Exercise prompt: The response must contain every line below in which "radius" appears.
____ The input
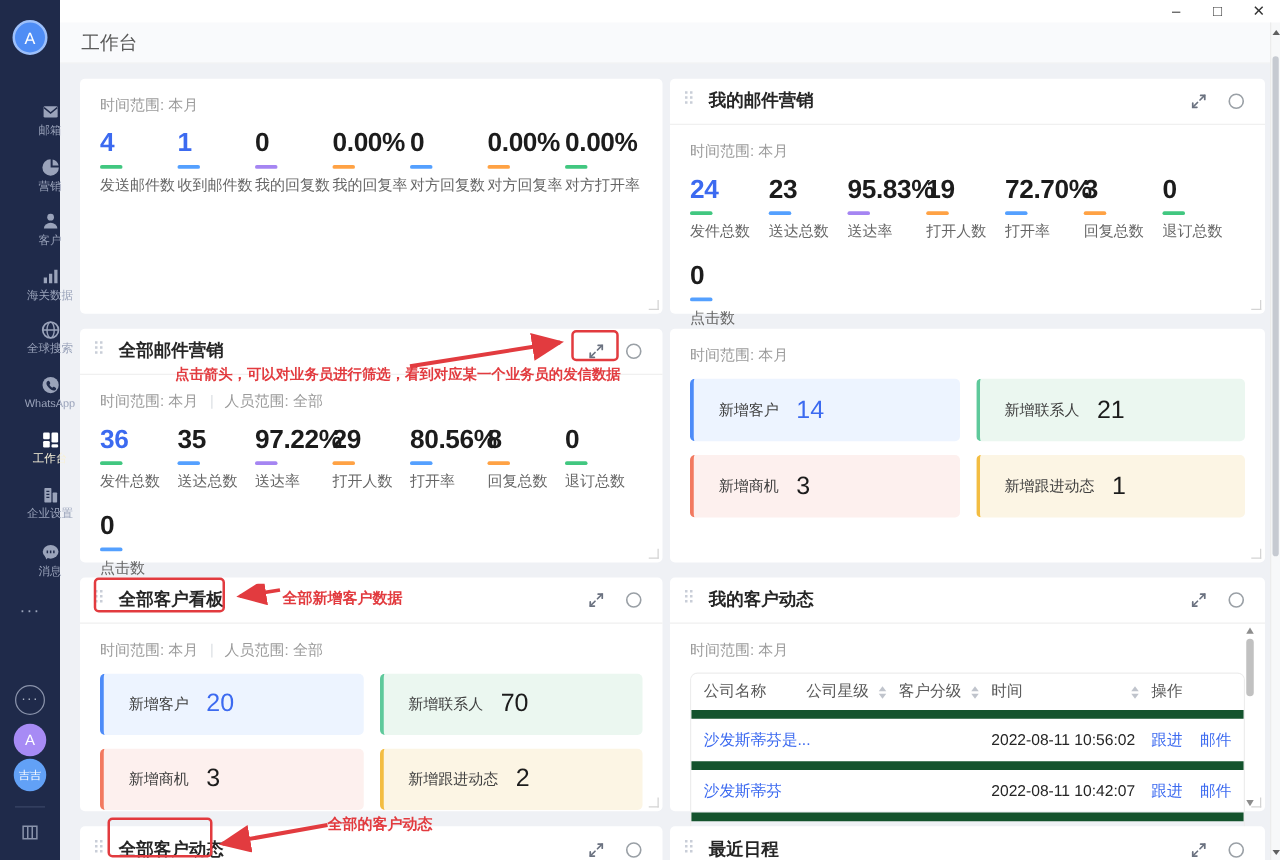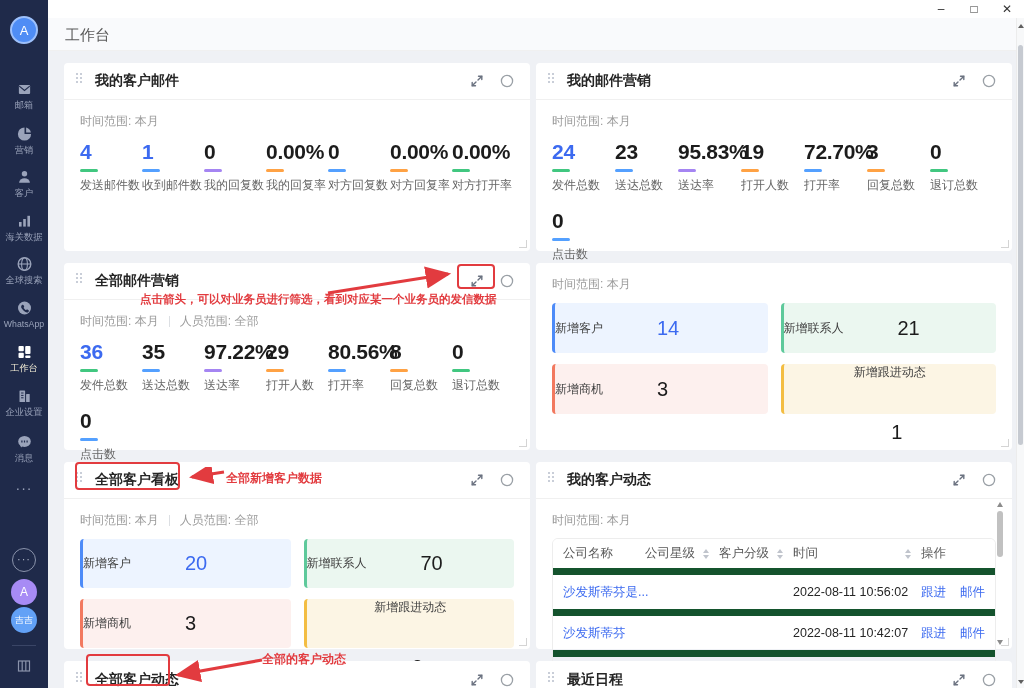--- a/index.html
+++ b/index.html
@@ -18,21 +18,21 @@
 
   
   .scrollbar { position:absolute; right:0; top:18px; width:8px; height:670px; background:#f7f8f9; border-left:1px solid #ececec; }
   .sb-up { position:absolute; top:6px; left:1px; width:0; height:0; border-left:3px solid transparent; border-right:3px solid transparent; border-bottom:4px solid #606060; }
   .sb-down { position:absolute; bottom:4px; left:1px; width:0; height:0; border-left:3px solid transparent; border-right:3px solid transparent; border-top:4px solid #606060; }
   .sb-thumb { position:absolute; top:27px; left:1px; width:5px; height:400px; background:#c6cad1; border-radius:3px; }
 
   
   .sidebar { position:absolute; left:0; top:0; width:48px; height:688px; background:#1f2a4a; color:#9aa3ba; }
   .side-avatar { position:absolute; left:10px; top:16px; width:28px; height:28px; border-radius:50%; background:#4f8df5; border:2px solid #9dc0fb; color:#fff; font-size:13px; display:flex; align-items:center; justify-content:center; cursor:pointer; }
-  .side-item { position:absolute; left:0; width:48px; text-align:center; cursor:pointer; color:#9aa3ba; }
+  .side-item { position:absolute; left:16px; width:48px; text-align:center; cursor:pointer; color:#9aa3ba; }
   .side-item svg { display:block; margin:0 auto; }
   .side-item .lbl { display:block; font-size:10px; line-height:12px; margin-top:2px; transform:scale(.92); white-space:nowrap; }
   .side-item.active { color:#fff; }
   .side-item.active .lbl { color:#f7f0d8; }
   .side-more { position:absolute; left:0; top:480px; width:48px; text-align:center; font-size:14px; letter-spacing:1px; color:#9aa3ba; cursor:pointer; }
   .circle-more { position:absolute; left:12px; top:548px; width:24px; height:24px; border:1px solid #8a93ab; border-radius:50%; color:#aeb5c6; font-size:11px; line-height:20px; text-align:center; letter-spacing:1px; cursor:pointer; }
   .mini-avatar { position:absolute; left:11px; width:26px; height:26px; border-radius:50%; color:#fff; display:flex; align-items:center; justify-content:center; cursor:pointer; }
   .mini-avatar.purple { top:579px; background:#a78bf5; font-size:12px; }
   .mini-avatar.blue { top:607px; background:#62a1f6; font-size:9px; }
   .side-divider { position:absolute; left:12px; top:645px; width:24px; height:1px; background:#3a4566; }
@@ -58,28 +58,28 @@
   .card-r .stat { width:63px; }
   .num { font-size:21px; font-weight:700; color:#1c1c1c; line-height:1.05; white-space:nowrap; letter-spacing:-0.3px; }
   .num.blue { color:#3c6af0; }
   .bar { width:18px; height:3px; border-radius:2px; margin:6px 0 5px; }
   .bar-green { background:#41c780; } .bar-blue { background:#54a0ff; }
   .bar-purple { background:#a585f2; } .bar-orange { background:#ffa244; }
   .stat .lbl { font-size:12px; color:#666; white-space:nowrap; }
 
   
   .tiles { display:grid; grid-template-columns:1fr 1fr; gap:11px 13px; padding:10px 16px 0; }
-  .tile { height:49px; border-radius:4px; display:flex; align-items:center; cursor:pointer;gap:40px; }
+  .tile { height:49px; border-radius:4px; display:flex; align-items:center; padding-left:20px; cursor:pointer; }
   .tile .t-lbl { font-size:12px; color:#404040; }
   .tile .t-num { font-size:20px; font-weight:400; color:#1c1c1c; margin-left:14px; }
   .tile.blue { background:#edf4ff; border-left:3px solid #4d8bf8; }
   .tile.blue .t-num { color:#3c6af0; }
   .tile.green { background:#ebf7f0; border-left:3px solid #5ec99b; }
   .tile.red { background:#fdf0ee; border-left:3px solid #f2795f; }
-  .tile.yellow { background:#fcf5e4; border-left:3px solid #f3bd42;flex-direction:column; }
+  .tile.yellow { background:#fcf5e4; border-left:3px solid #f3bd42; }
   .tiles.tall .tile { height:50px; }
 
   
   .tbl { margin:9px 16px 0; border:1px solid #ededed; border-radius:6px; overflow:hidden; font-size:12.5px; }
   .tr { display:flex; align-items:center; padding:0 10px; }
   .tr.th { height:29px; color:#595959; background:#fff; }
   .tr.row { height:41px; border-top:7px solid #14532d; }
   .td { flex:none; display:flex; align-items:center; }
   .td.c1 { width:82px; } .td.c2 { width:74px; } .td.c3 { width:74px; }
   .td.c4 { width:128px; } .td.c5 { width:62px; }
@@ -205,41 +205,20 @@
   </div>
 </div>
 
 <div class="scrollbar">
   <span class="sb-up"></span>
   <span class="sb-thumb"></span>
   <span class="sb-down"></span>
 </div>
 
 <div class="card" style="left:64px;top:63px;width:466px;height:188px">
-  <div class="card-head">
-    <span class="drag">
-        <i></i>
-      </span>
-    <span class="card-title">我的客户邮件</span>
-    <span class="head-btns">
-      <button class="icon-btn">
-          <svg viewBox="0 0 14 14" width="14" height="14" fill="none" stroke="currentColor" stroke-width="1.4" stroke-linecap="round">
-            <path d="M8.5 2.2h3.3v3.3"></path>
-            <path d="M11.6 2.4 8 6"></path>
-            <path d="M5.5 11.8H2.2V8.5"></path>
-            <path d="M2.4 11.6 6 8"></path>
-          </svg>
-        </button>
-      <button class="icon-btn refresh">
-          <svg viewBox="0 0 14 14" width="14" height="14">
-            <circle cx="7" cy="7" r="5.6" fill="none" stroke="currentColor" stroke-width="1.3"></circle>
-          </svg>
-        </button>
-    </span>
-  </div>
   <div class="card-meta">
     <span>时间范围:</span>&nbsp;<span>本月</span>
   </div>
   <div class="stats">
     <div class="stat">
         <div class="num blue">4</div>
         <div class="bar bar-green"></div>
         <div class="lbl">发送邮件数</div>
       </div>
     <div class="stat">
________
Response to the exercise:
   .sb-thumb { position:absolute; top:27px; left:1px; width:5px; height:400px; background:#c6cad1; border-radius:3px; }
   .side-avatar { position:absolute; left:10px; top:16px; width:28px; height:28px; border-radius:50%; background:#4f8df5; border:2px solid #9dc0fb; color:#fff; font-size:13px; display:flex; align-items:center; justify-content:center; cursor:pointer; }
   .circle-more { position:absolute; left:12px; top:548px; width:24px; height:24px; border:1px solid #8a93ab; border-radius:50%; color:#aeb5c6; font-size:11px; line-height:20px; text-align:center; letter-spacing:1px; cursor:pointer; }
   .mini-avatar { position:absolute; left:11px; width:26px; height:26px; border-radius:50%; color:#fff; display:flex; align-items:center; justify-content:center; cursor:pointer; }
   .bar { width:18px; height:3px; border-radius:2px; margin:6px 0 5px; }
-  .tile { height:49px; border-radius:4px; display:flex; align-items:center; cursor:pointer;gap:40px; }
+  .tile { height:49px; border-radius:4px; display:flex; align-items:center; padding-left:20px; cursor:pointer; }
   .tbl { margin:9px 16px 0; border:1px solid #ededed; border-radius:6px; overflow:hidden; font-size:12.5px; }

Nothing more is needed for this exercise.